Subscription Required. Please recommend JoVE to your librarian.
Protocol
Все процедуры , описанные в данном исследовании , были утверждены округа и университета комитетов Сидней животных этики Сидней местного здравоохранения и затем Руководство NIH по уходу и использованию лабораторных животных, Восьмое издание (2011).
1. Подготовка животных
Примечание: В этом протоколе мужского дБ / дБ мышей (BKS.Cg- Dock7 м + / + Lepr дБ / J) , не были сохранены в группе корпус с вволю доступом к Chow и воду до 6 - недельного возраста. Во время обработки изображений, мышей взвешивали ~ 30 г. Все мыши, используемые в этом протоколе были натощак уровень глюкозы в крови от 10 до 14 ммоль / л.

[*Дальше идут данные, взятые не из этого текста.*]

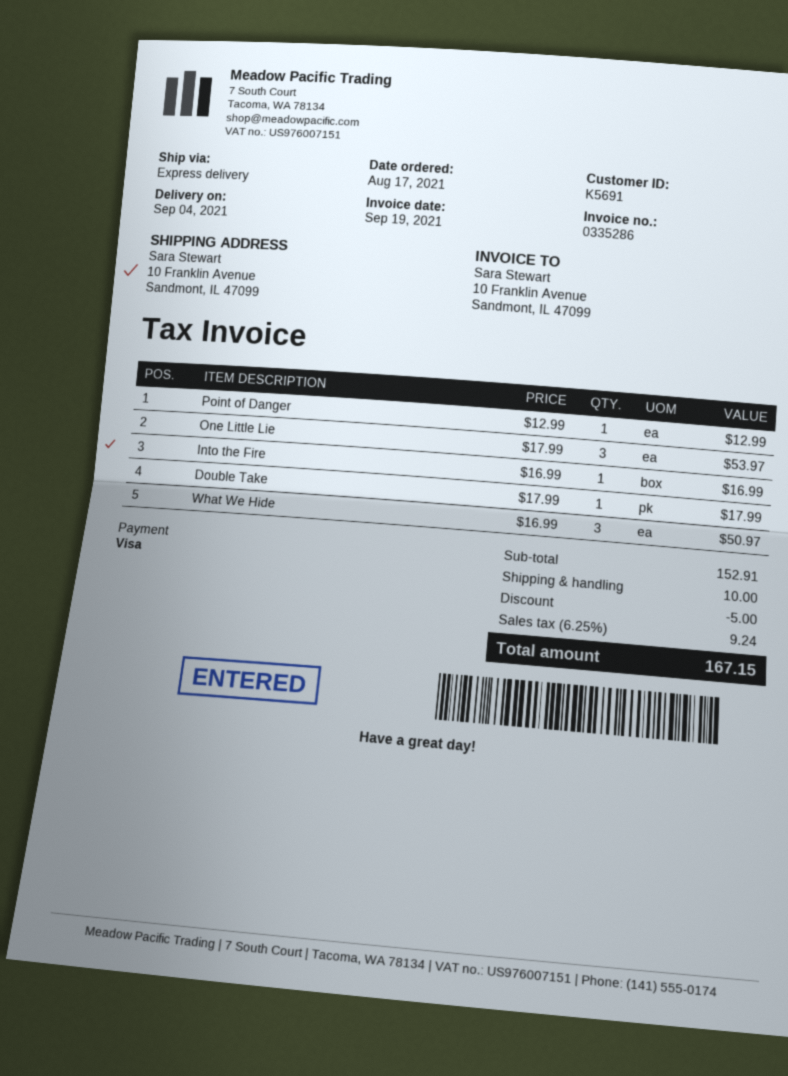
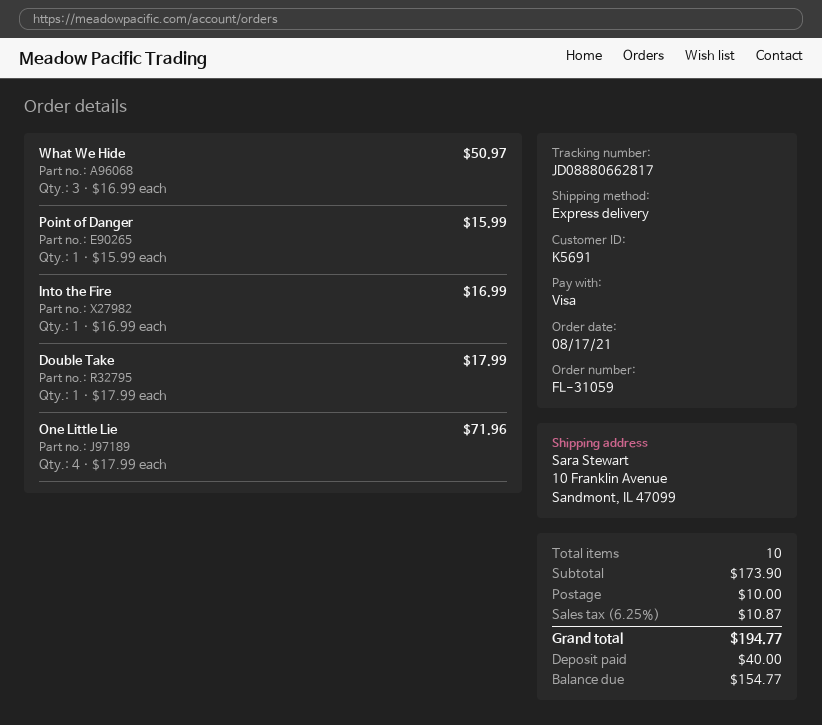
Point of Danger: 1 x 12.99 = 12.99 -> 1 x 15.99 = 15.99
One Little Lie: 3 x 17.99 = 53.97 -> 4 x 17.99 = 71.96
subtotal: 152.91 -> 173.90
discount: 5.00 -> none
tax: 6.25% = 9.24 -> 6.25% = 10.87
total: 167.15 -> 194.77

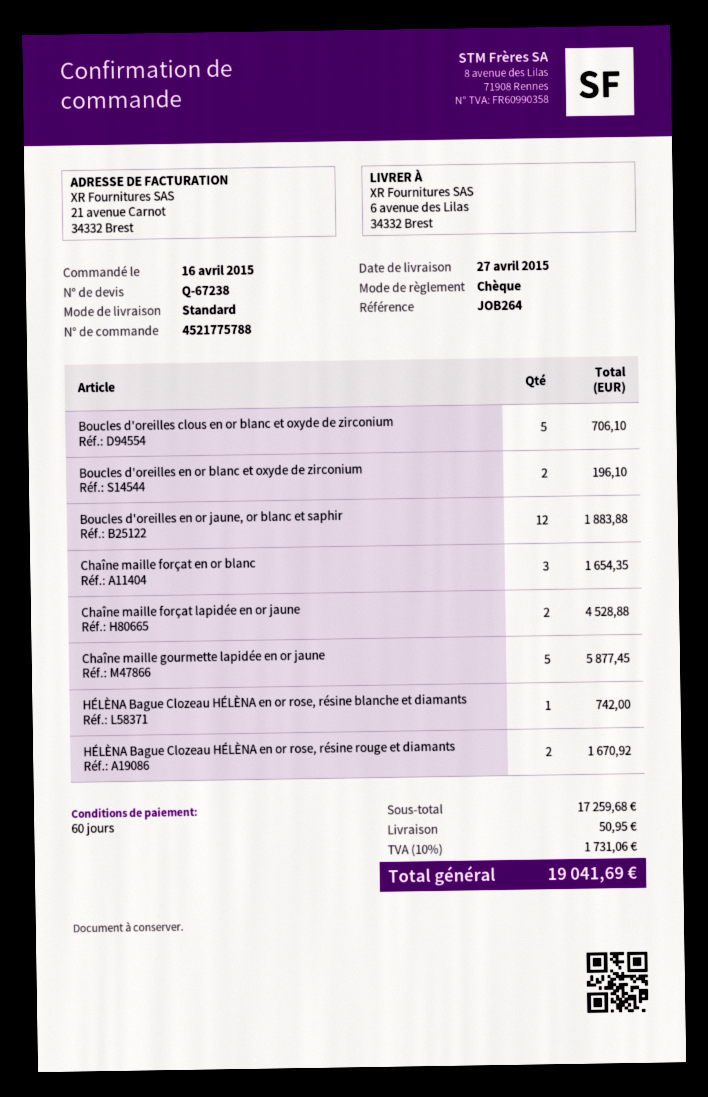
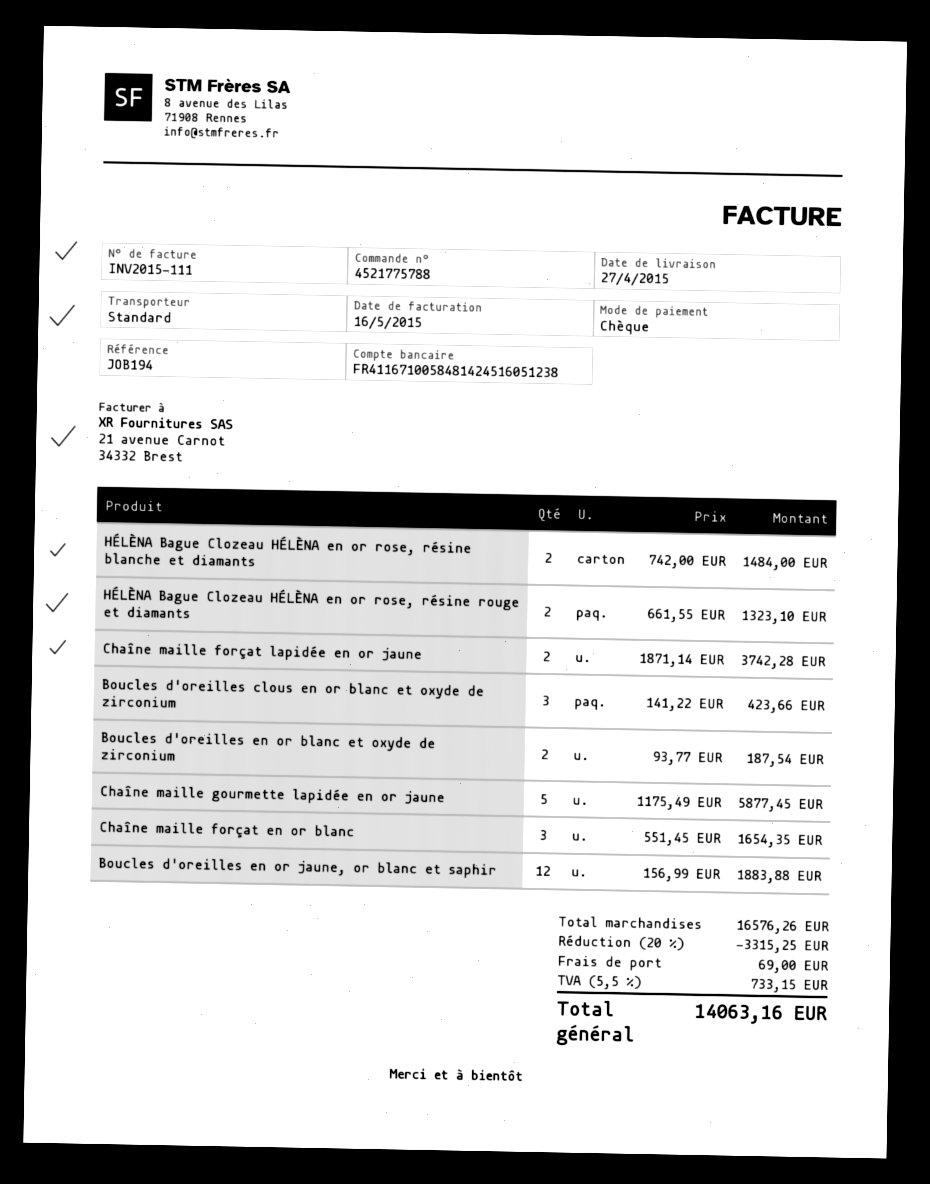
reference: JOB264 -> JOB194
Boucles d'oreilles clous en or blanc et oxyde de zirconium: 5 for 706.10 -> 3 for 423.66
Boucles d'oreilles en or blanc et oxyde de zirconium: 2 for 196.10 -> 2 for 187.54
Chaîne maille forçat lapidée en or jaune: 2 for 4528.88 -> 2 for 3742.28
HÉLÈNA Bague Clozeau HÉLÈNA en or rose, résine blanche et diamants: 1 for 742.00 -> 2 for 1484.00
HÉLÈNA Bague Clozeau HÉLÈNA en or rose, résine rouge et diamants: 2 for 1670.92 -> 2 for 1323.10
subtotal: 17259.68 -> 16576.26
discount: none -> 20% = 3315.25
shipping: 50.95 -> 69.00
tax: 10% = 1731.06 -> 5.5% = 733.15
total: 19041.69 -> 14063.16

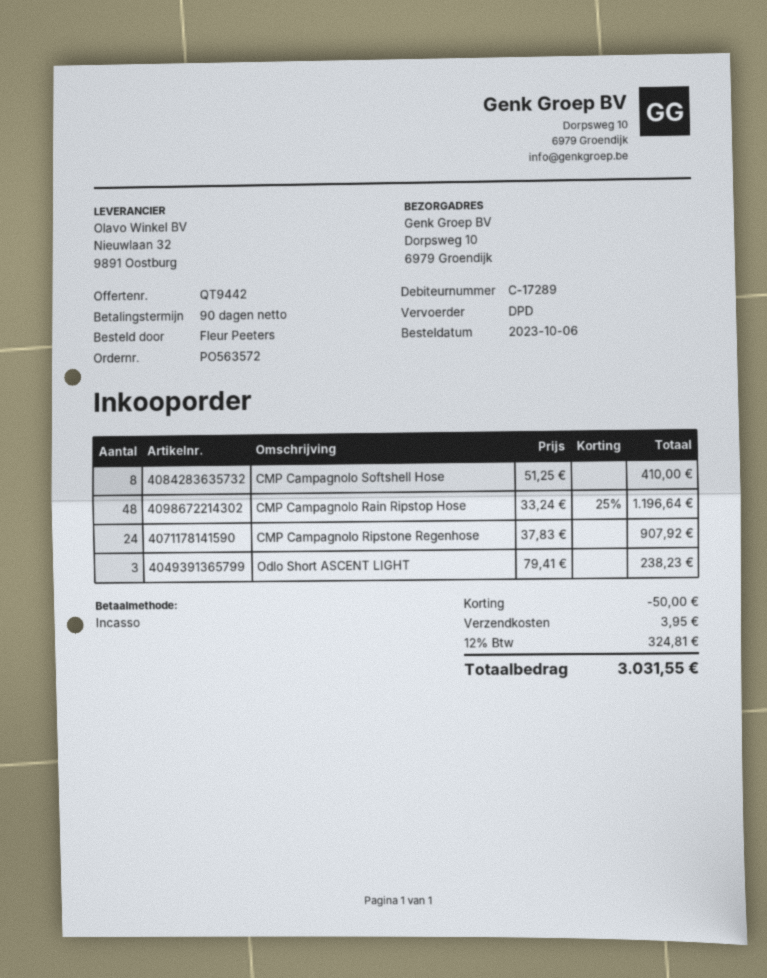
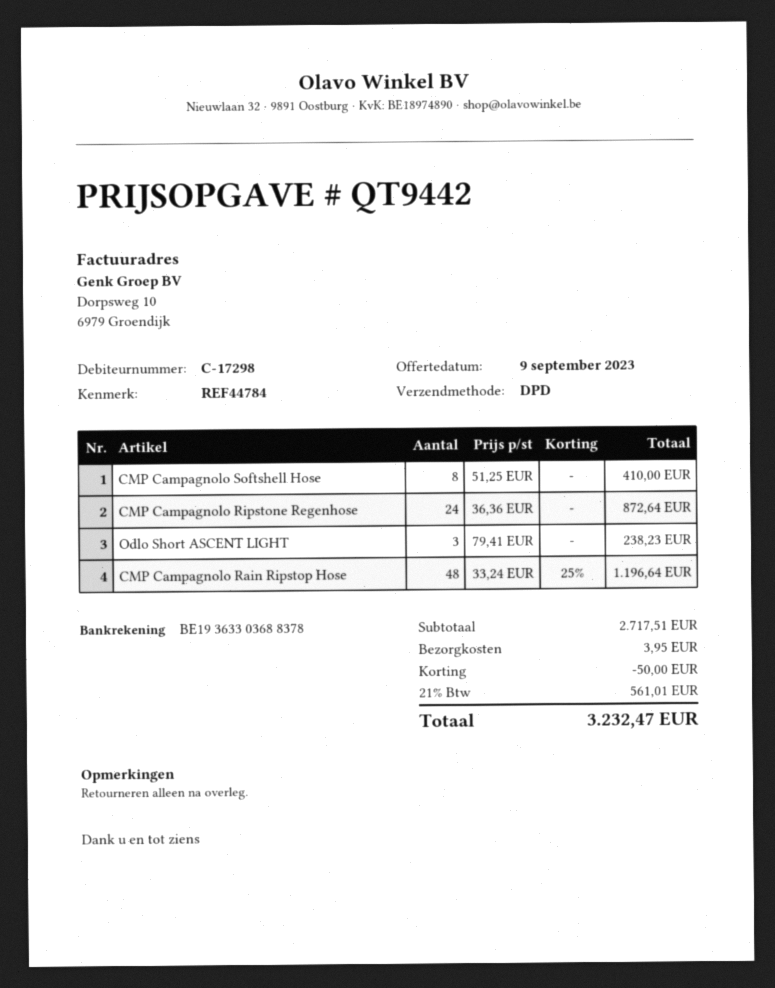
customer number: C-17289 -> C-17298
CMP Campagnolo Ripstone Regenhose: 24 x 37.83 = 907.92 -> 24 x 36.36 = 872.64
tax: 12% = 324.81 -> 21% = 561.01
total: 3031.55 -> 3232.47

- При необходимости, быстро мышей. В настоящем примере, быстро мышей в течение 5 ч до начала экспериментальной процедуры.
- Treat мышей с желаемым агентом (например , лекарственное средство, белок, пептид) перед началом визуализации. В этом примере, вводить подкожную инъекцию инсулина (3Ед / кг инсулина человека) или эквивалентный объем PBS, за 30 мин до начала визуализации.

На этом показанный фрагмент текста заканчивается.